Save on Obamacare With This Overlooked Cost-Sharing Subsidy
A. If your household income is less than 400 percent of the federal poverty level (for 2015 plans, that's $46,680 if you're single or $95,400 for a family of four), you qualify for a government subsidy to help pay your health insurance premiums if you buy coverage through your state's health insurance exchange. If your household income is less than 250 percent of the federal poverty level ($29,175 if single or $59,625 for a family of four), you can get an extra break: a cost-sharing subsidy that reduces your deductibles, coinsurance and co-payments when you receive care. You can get the extra cost-sharing subsidy only if you buy a silver-level policy on the exchange; you won't get the break if you buy a bronze-, gold- or platinum-level policy.
The study you saw, by Avalere Health, discovered that more than 2 million people who bought coverage on the exchanges and are eligible for the cost-sharing subsidy aren't receiving that extra benefit because they didn't sign up for a silver policy. They may have chosen a bronze-level policy during open enrollment because the premiums were lower, but if they have even a few medical expenses, they could end up paying less out of pocket by the end of the year by choosing a silver plan with cost sharing.
You generally can't switch policies until open enrollment in the fall unless you've experienced certain life changes (such as getting married, having a baby, losing other health coverage, moving, or experiencing changes in income that affect your eligibility for a subsidy).
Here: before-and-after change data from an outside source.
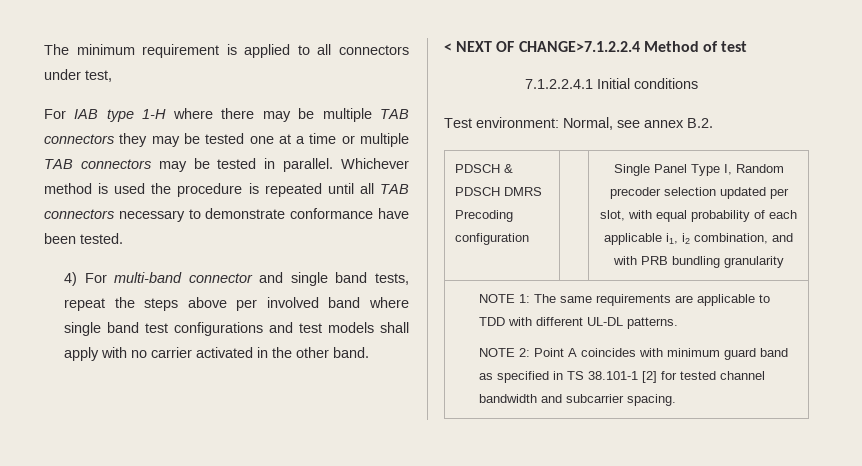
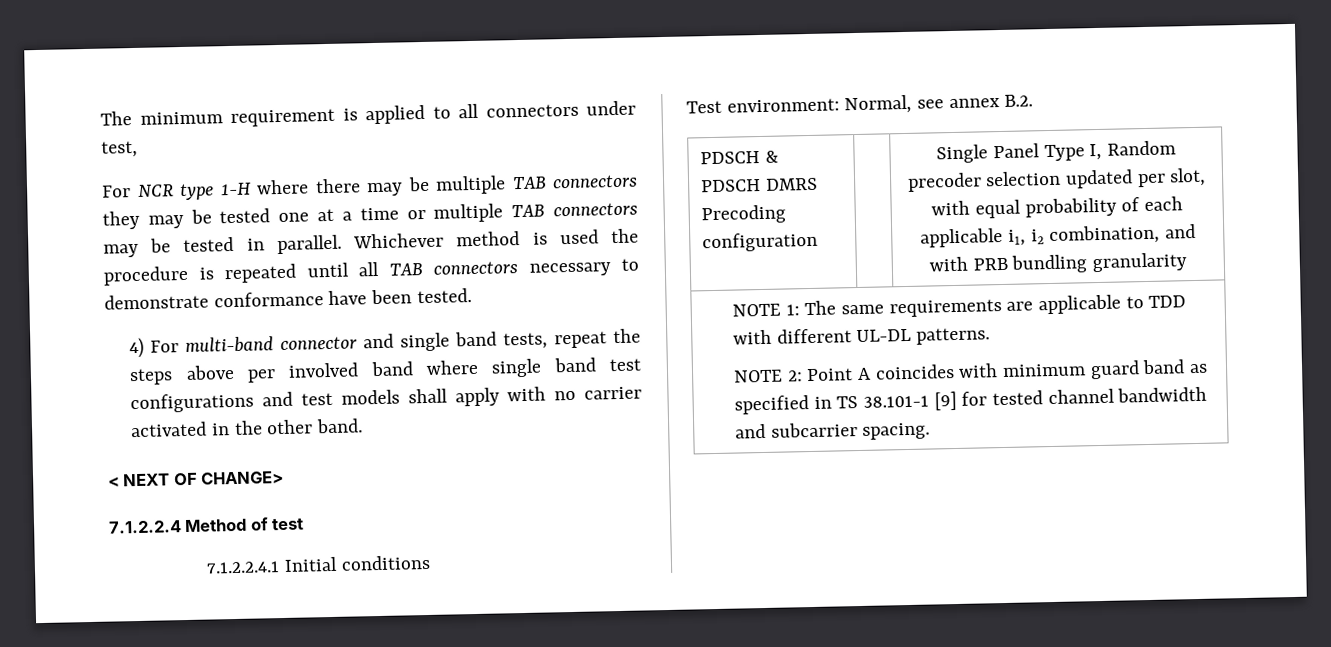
- For IAB type 1-H where there may be multiple TAB connectors they may be tested one at a time or multiple TAB connectors may be tested in parallel.
+ For NCR type 1-H where there may be multiple TAB connectors they may be tested one at a time or multiple TAB connectors may be tested in parallel.
- < NEXT OF CHANGE>7.1.2.2.4 Method of test
+ < NEXT OF CHANGE>
+ 7.1.2.2.4 Method of test
  NOTE 1: The same requirements are applicable to TDD with different UL-DL patterns.
- NOTE 2: Point A coincides with minimum guard band as specified in TS 38.101-1 [2] for tested channel bandwidth and subcarrier spacing.
+ NOTE 2: Point A coincides with minimum guard band as specified in TS 38.101-1 [9] for tested channel bandwidth and subcarrier spacing.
See the Special Enrollment Period tool for more information. But the cost-sharing subsidy is important to keep in mind when picking a plan for 2016 during open enrollment, which runs from November 1 through Jan. 31. Don't just compare premiums; compare your out-of-pocket costs for your typical drugs and medical care, and factor in the value of the cost-sharing subsidy if you qualify for it.
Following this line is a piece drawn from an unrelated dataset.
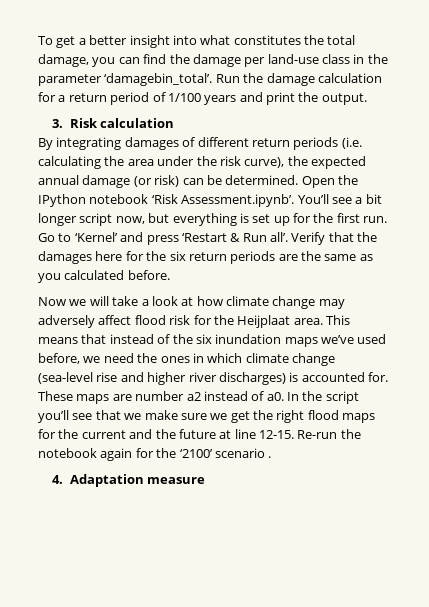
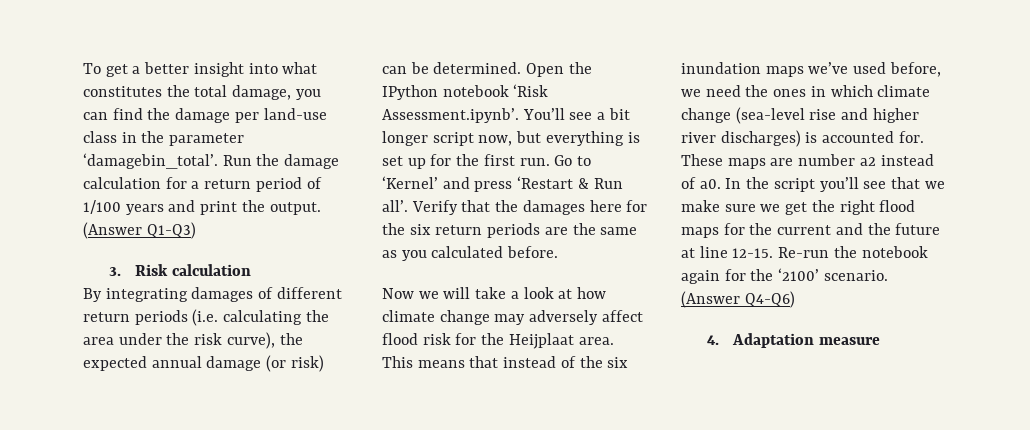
+ (Answer Q1-Q3)
- Re-run the notebook again for the ‘2100’ scenario .
+ Re-run the notebook again for the ‘2100’ scenario. (Answer Q4-Q6)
Insurers automatically apply the cost-sharing subsidy if you qualify. They can use the cost-sharing subsidy to reduce the deductible or limit co-payments or coinsurance rates for medical care and prescription drugs. Insurers must limit the maximum amount you can spend out of pocket for the year to $2,250 to $5,200 for individual plans (the limit is based on your income) or $4,500 to $10,400 for family plans. (Without the cost-sharing subsidy, the out-of-pocket maximum for policies sold on the exchanges can be up to $6,600 for individual coverage and $13,200 for family plans.) Compare each plan's details at your state exchange website. You can find links at www.healthcare.gov.